Well, I grew up making clothing, and it was just a part of some of the activities I did growing up with my community and my mom. It was a big part of my life, out of necessity but also out of love. My family took a lot of care and made sure that I knew my culture because they knew I would be surrounded by Western culture. So they took a lot of care and ensured that I knew the different classes and practices in our communities. That was just a part of my life growing up.
What actions need to be taken to ensure that Indigenous people are properly represented in the Canadian fashion industry?
I’ve seen a lot of change in the fashion industry over the last couple of years. But I know there are definitely some areas that need to be focused on for Indigenous people and people who are generally left out of the industry. The way to include that perspective in the industry is by creating access, by diversifying what’s available to consumers, and to audiences who are interested in witnessing fashion. Our communities bring many values to the industry, especially regarding things like sustainability. I was raised with many values that I think are universal but seem to ring true in my community: only taking what you need and not leaving anything behind. And I think that can change processes, like how people are treated or how we take from the earth and how we give back to the planet and each other.
What needs to be done to decolonize and Indigenize the fashion industry in Canada? How can the ethical fur trade play a role?
In terms of access, greater funding needs to be available. And knowing that most Indigenous people are not in urban centres, there’s a huge wealth of talent out there and people who are doing wonderful work that we don’t see. But it’s also because many people don’t live in big cities. And especially looking at places like Nunavut — geographically remote — it’s expensive to be shipping from there, and then on that point too, there are global trade laws. There are a lot of Indigenous communities that use materials that come from the land or that come from animals. And so much of that can’t be traded for whatever reasons. Seal, for example, is really hard to get across any borders. But it’s a livelihood of an entire nation of people. And so why is that not allowed to be traded around the world? And that prevents Indigenous people from actively being a part of the industry.
Meanwhile, some animals are being farmed to sell leather for shoes. I can go on and on about what action could be taken. And they’re really big things. These are not things that are going to happen overnight. Something like trade, it’s huge.

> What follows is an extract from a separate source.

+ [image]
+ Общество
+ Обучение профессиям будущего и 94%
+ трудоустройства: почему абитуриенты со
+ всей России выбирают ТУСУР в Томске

There are so many things that go into deciding how things are traded.
If you could say one thing to top fashion executives, what would it be?

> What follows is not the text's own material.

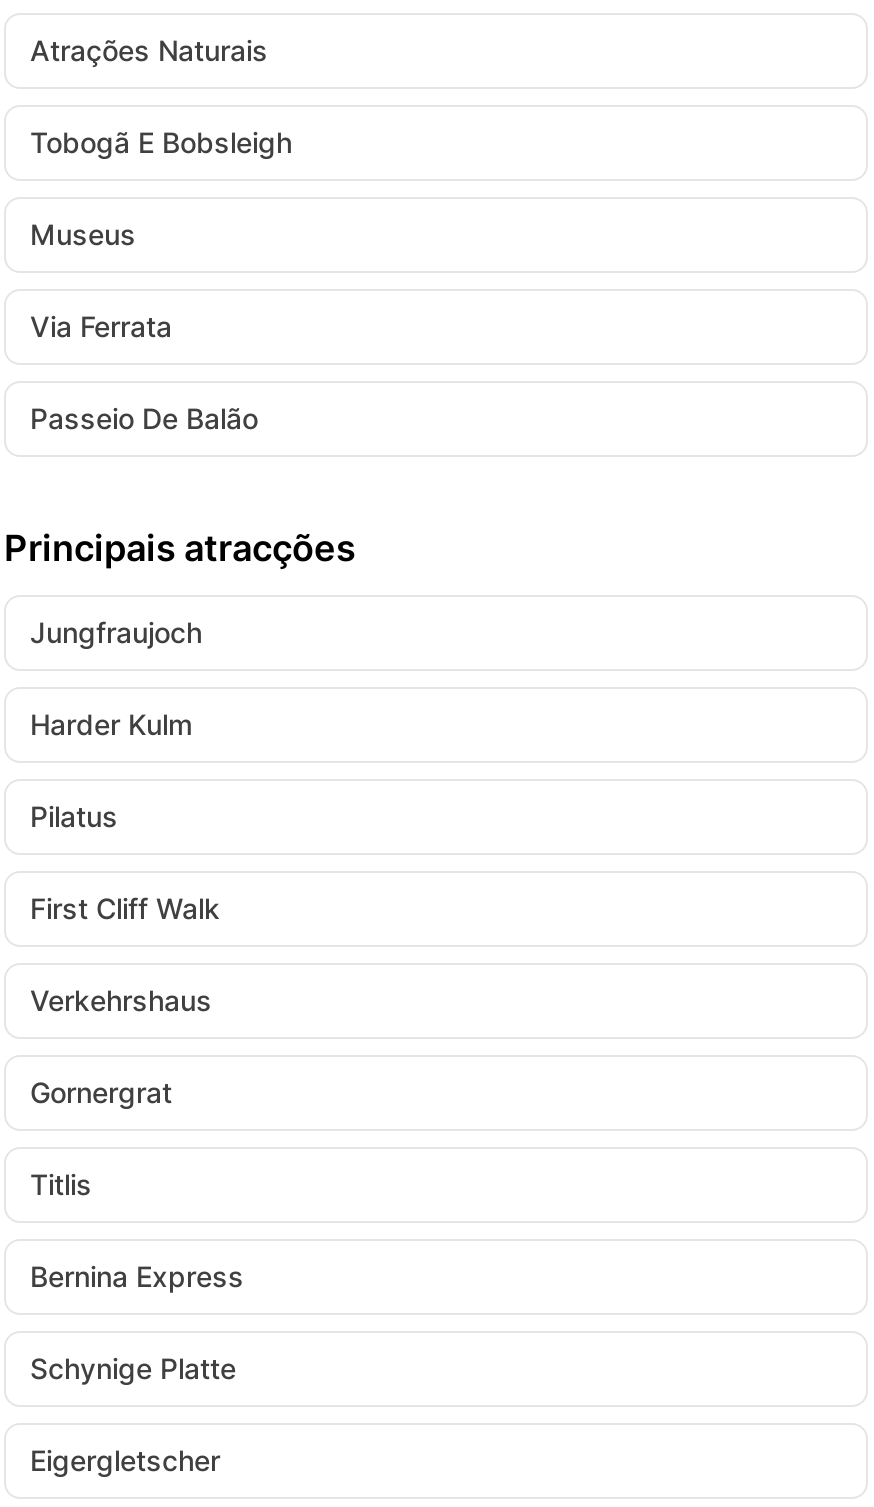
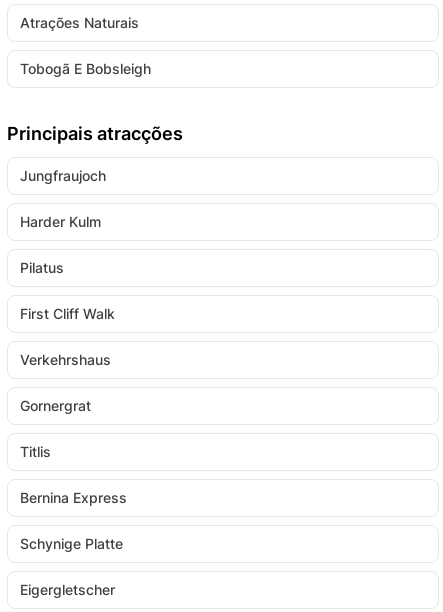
- Museus
- Via Ferrata
- Passeio De Balão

I would tell them to come to the Indigenous Fashion Arts Festival (IFA) and listen and really take it in. I don’t want to sit here and tell them what they should do. But there’s already a lot of really great work being done. And if they just come and be a part of our space, I think that can inspire and influence change.

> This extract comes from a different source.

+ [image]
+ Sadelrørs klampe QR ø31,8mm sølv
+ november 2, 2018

IFA is a multi-platform festival. We have hundreds of designers who attend, so it really is a fruitful place to go. There’s a lot to celebrate and experience, but there’s also a lot to learn, and it’s really about people listening. It’s like, “Stop thinking about the profits for a second and think about strategizing about what those next steps are and how you want that to look.” And if you’re living in a vacuum, change will never happen. So step outside of that box and visit other people who are doing it differently.